The wilderness of Advent
It’s a familiar feeling, the terror of change, of the unknown. God asks us to redirect our lives and we are overcome with being overwhelmed. I’ve been thinking about this a lot as Advent comes upon us once again. Amidst the holiday celebrations is the pervasive fear of what Christmas means to me. And I know that sounds slightly ridiculous. Christmas is a point of resounding joy in the church, we sing of Christ’s birth and recall the moment God becomes incarnate. It’s a beautiful image. But with birth comes responsibility and fear. We, like Mary, are embarking on a new reality of God with us. Songwriter Brandi Carlile sums this up beautifully in her song “The Mother” – “Welcome to the end of being alone inside your mind, you’re tethered to another and you’re worried all the time.”

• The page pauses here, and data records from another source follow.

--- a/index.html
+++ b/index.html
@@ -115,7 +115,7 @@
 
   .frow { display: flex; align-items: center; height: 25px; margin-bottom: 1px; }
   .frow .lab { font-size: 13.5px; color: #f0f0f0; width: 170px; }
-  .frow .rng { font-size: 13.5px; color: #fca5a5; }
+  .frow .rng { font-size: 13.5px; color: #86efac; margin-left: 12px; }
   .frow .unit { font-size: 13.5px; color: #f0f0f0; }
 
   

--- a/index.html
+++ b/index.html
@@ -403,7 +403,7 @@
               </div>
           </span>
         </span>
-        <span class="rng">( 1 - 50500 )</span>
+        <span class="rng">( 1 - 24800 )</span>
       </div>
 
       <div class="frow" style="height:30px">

And as Christ enters the world, we as Christians are no longer alone inside our mind. Dietrich Bonhoeffer repeats over and over again that to be a Christian is to be conformed to Christ, to live in the present moment to expect God to call us into action.[i] And that is terrifying. It is a new space, a wilderness full of promise but entirely uncharted. I worry sometimes that this revelation becomes lost amidst the merriment of the season. To be fair, I am often guilty of this. I trade the tree and tinsel for the deeper responsibility given to me to be conformed to Christ and guided by an ethic rooted in God’s command on my life. Like the ancient Israelites, I don’t want the worry and fear of something greater than what I’ve known. I want the comfortable past.

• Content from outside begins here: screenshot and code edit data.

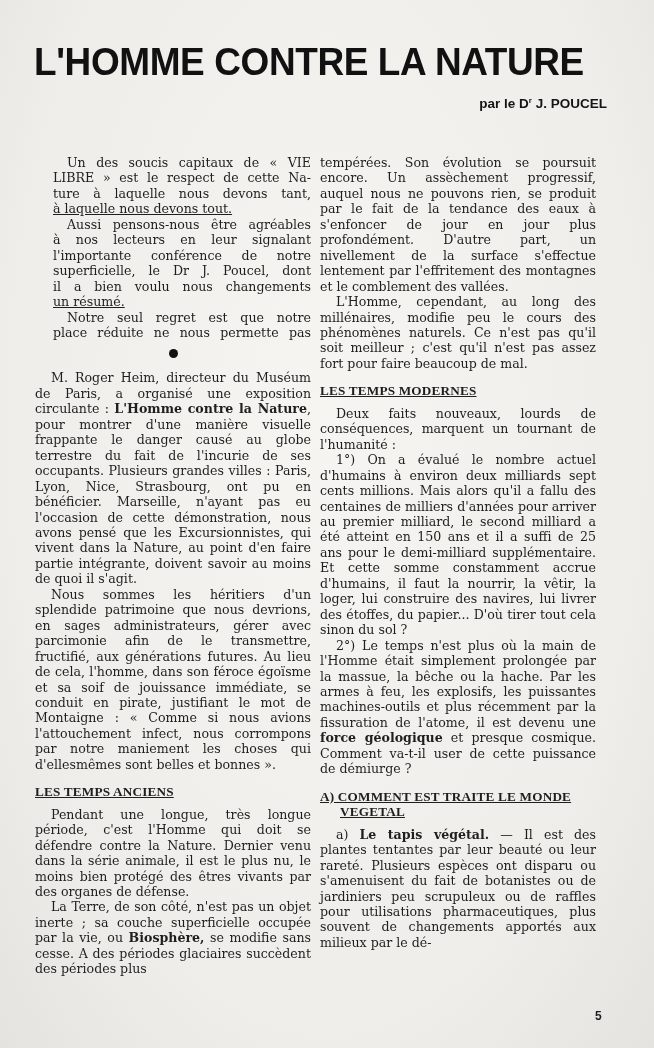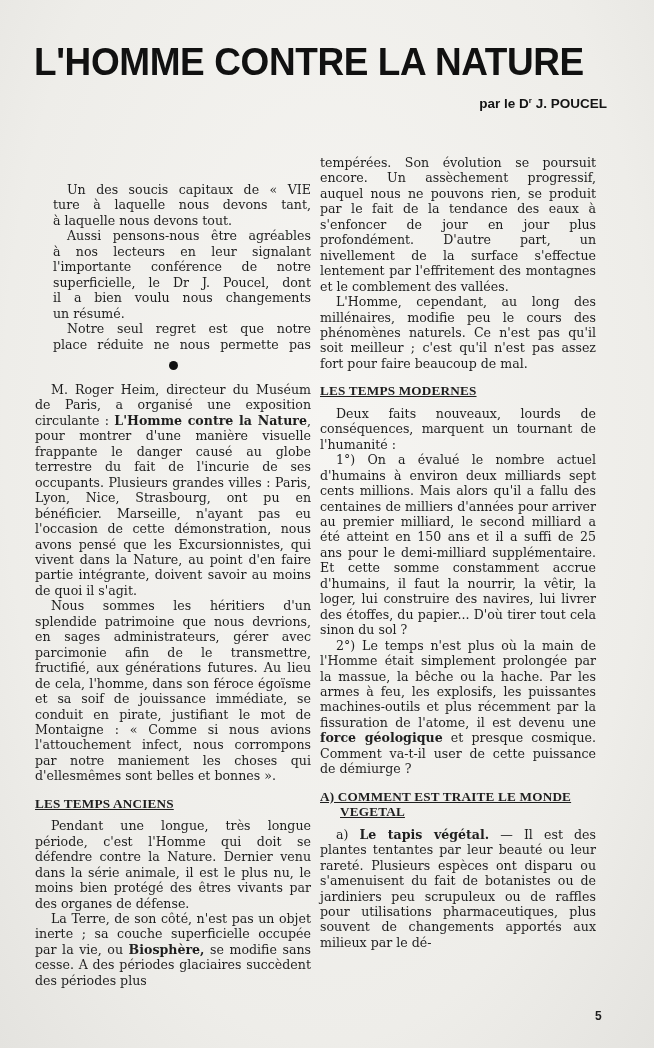--- a/index.html
+++ b/index.html
@@ -57,7 +57,7 @@
 <h1 class="title" data-name="article-title">L'HOMME CONTRE LA NATURE</h1>
 <div class="byline" data-name="byline"><span data-name="byline-prefix">par le D</span><sup data-name="byline-sup">r</sup><span data-name="byline-author"> J. POUCEL</span></div>
 
-<div class="col left" data-name="left-column-body" style="top:155px;margin-top:27px;">
+<div class="col left" data-name="left-column-body" style="top:155px;">
   <div data-name="intro-block" style="padding-left:18px; width:258px;">
     <div data-name="intro-paragraph-1" style="padding-left:14px;">
       <span class="line" data-name="text-line">Un des soucis capitaux de « VIE</span>

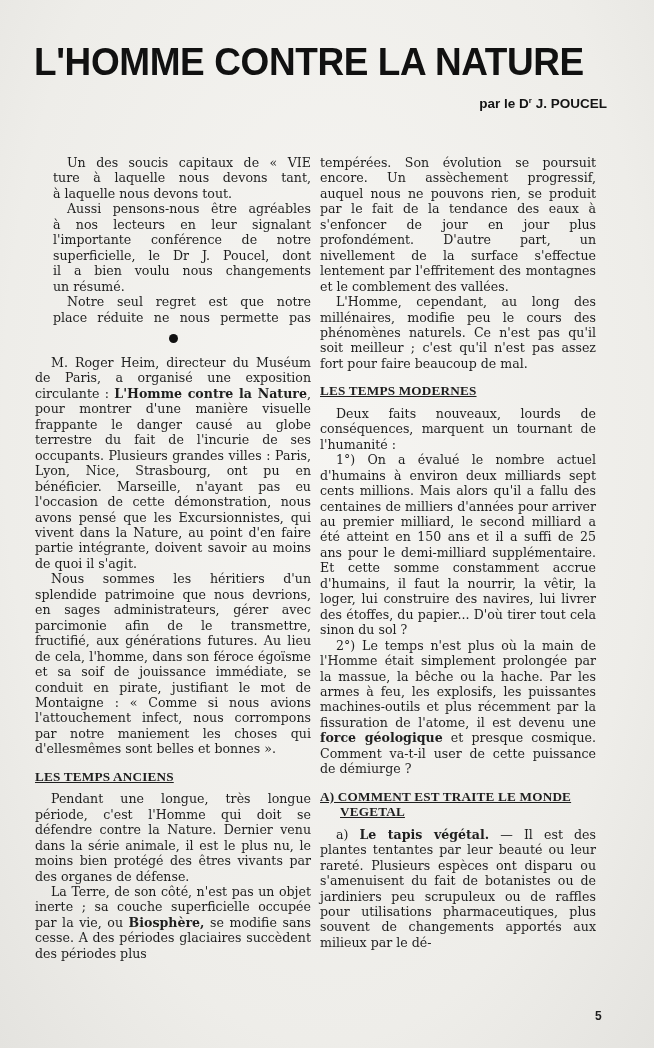--- a/index.html
+++ b/index.html
@@ -62,6 +62,7 @@
     <div data-name="intro-paragraph-1" style="padding-left:14px;">
       <span class="line" data-name="text-line">Un des soucis capitaux de « VIE</span>
     </div>
+    <span class="line" data-name="text-line">LIBRE » est le respect de cette Na-</span>
     <span class="line" data-name="text-line">ture à laquelle nous devons tant,</span>
     <span class="line last" data-name="text-line">à laquelle nous devons tout.</span>
     <div style="padding-left:14px;">

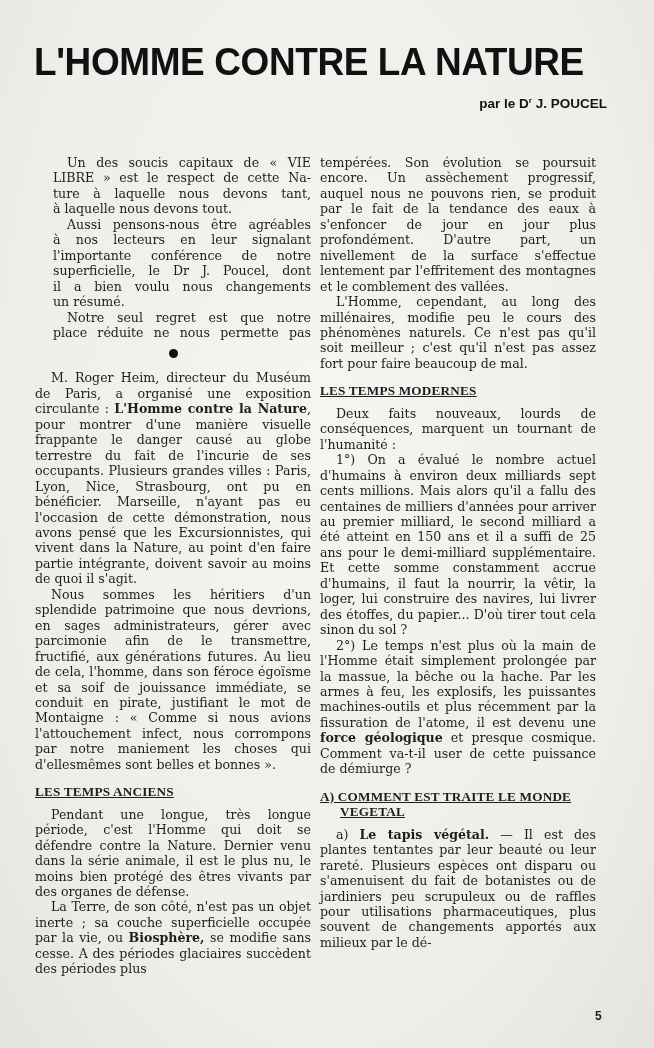--- a/index.html
+++ b/index.html
@@ -49,7 +49,7 @@
     font-family: "Liberation Sans", "DejaVu Sans", sans-serif; font-weight: bold; font-size: 12px;
   }
   .line { display: block; text-align: justify; text-align-last: justify; }
-  .line.last { text-align-last: left; }
+  .line.last { text-align-last: left; text-decoration: underline; }
 </style>
 </head>
 <body>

But to choose that path negates Advent. It negates the story of God, the overarching narrative of the Bible that God leads us into new spaces for our betterment. My favorite verse in Scripture immediately follows the outburst of the Israelites. Moses calls out to them, “The Lord will fight for you; you need only to be still” (Exodus 14:14 NIV). Not a promise that our own actions save us, but that God saves us, even when we are paralyzed in our fear. This is the promise of Advent. We should rightly worry about what happens when we embrace the mystery of God incarnate, God as a helpless baby and a capricious toddler, a surly teenager, a grown man who will die on the cross. We hold our breath, as I’m sure Mary did, to understand the gift and the challenge in front of us to nurture this new life.
And yet, God meets us where we are and beckons us into the wilderness. May Advent become a space to recognize more fully that what happens on Christmas Day is both beautiful and terrifying because it expects something from us beyond shouts of joy.